=== Data listing ===

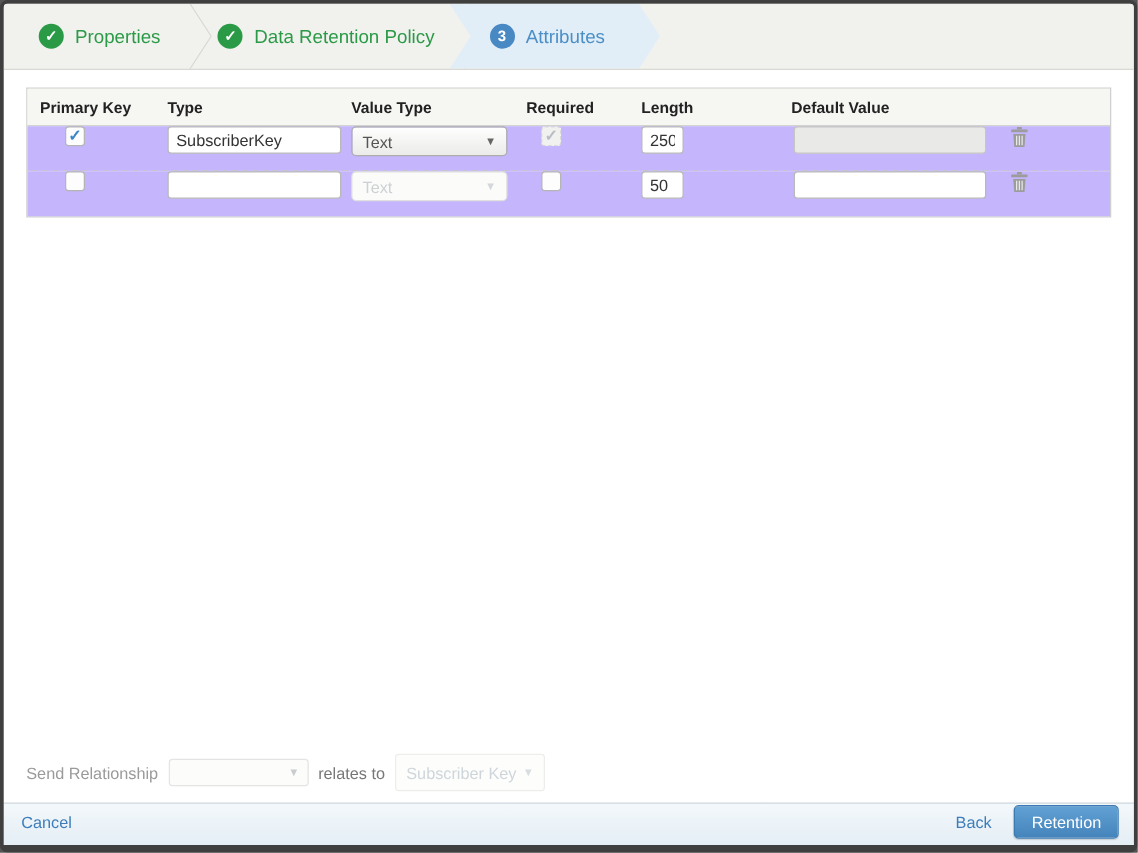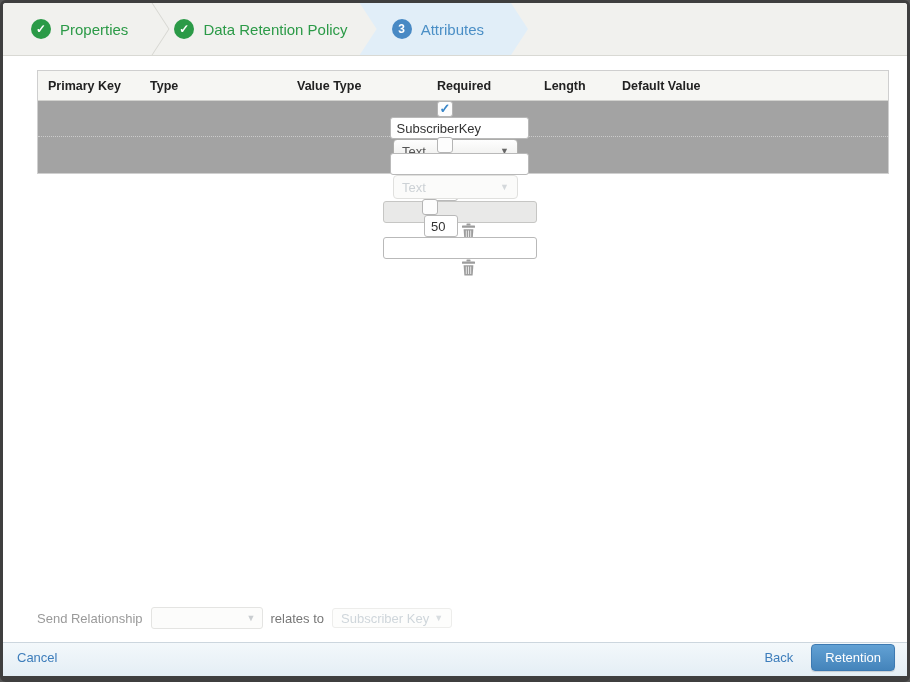"Primary Key" .body { margin-left: 16px -> none }
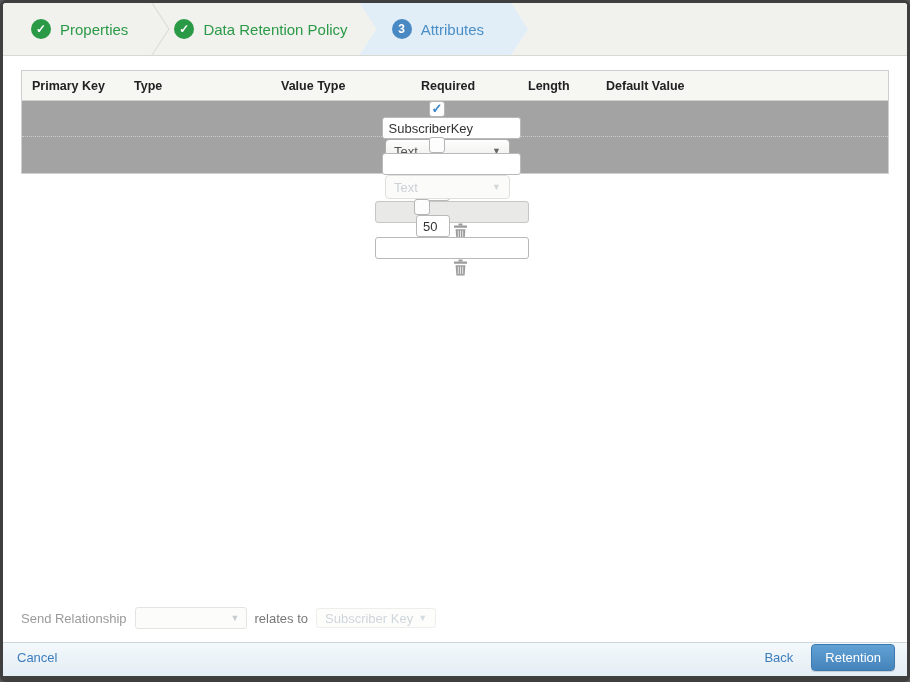"Required" .c-req { width: 107px -> 92px }
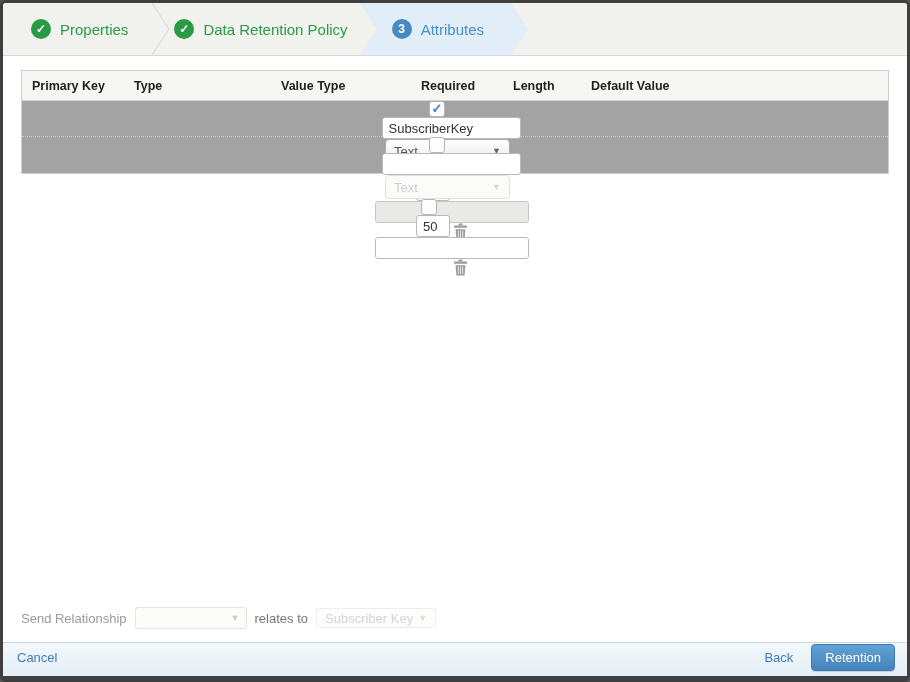"Length" .c-len { width: 78px -> 120px }
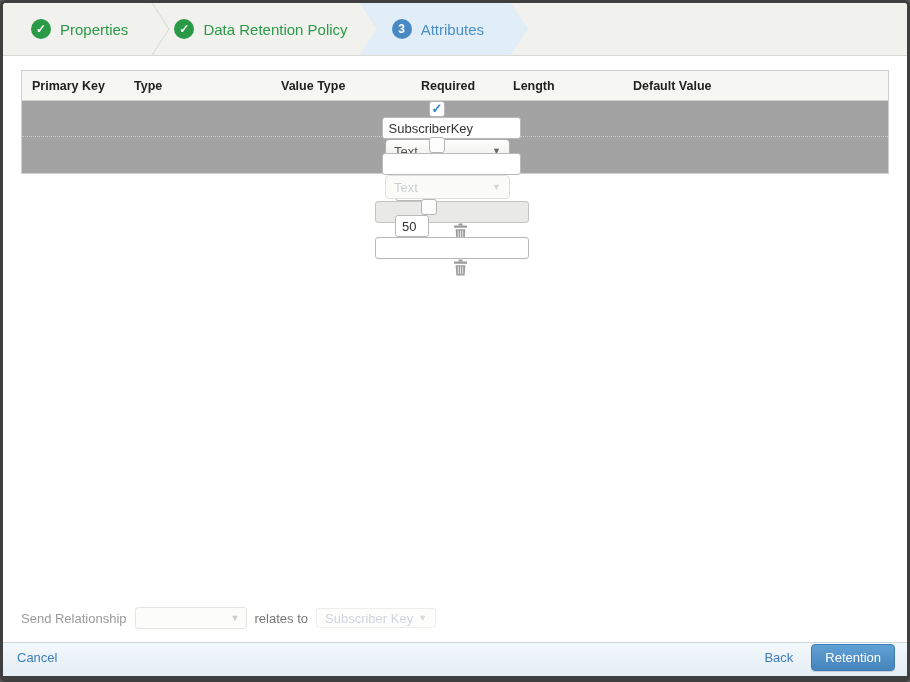"SubscriberKey" .t-row { align-items: center -> flex-start; background: #a3a3a3 -> #c4b5fd; flex-direction: column -> none }
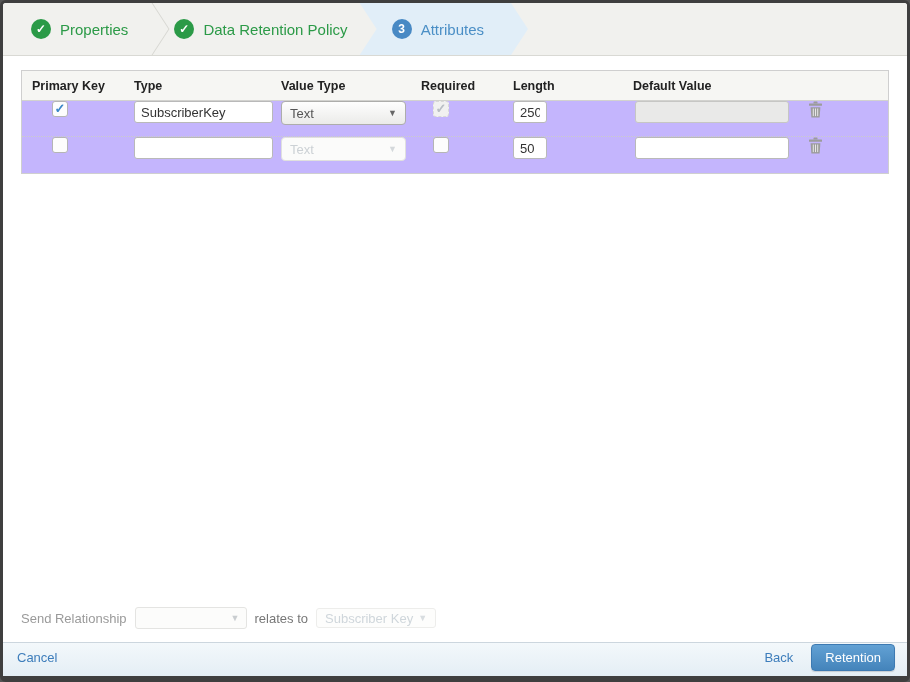"Subscriber Key" .sr-btn { height: 20px -> 30px }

===

Task directions:
The answer must be the full listing, word for word, with no images in it.

Answer box:
"Primary Key" .body { margin-left: 16px -> none }
"Required" .c-req { width: 107px -> 92px }
"Length" .c-len { width: 78px -> 120px }
"SubscriberKey" .t-row { align-items: center -> flex-start; background: #a3a3a3 -> #c4b5fd; flex-direction: column -> none }
"Subscriber Key" .sr-btn { height: 20px -> 30px }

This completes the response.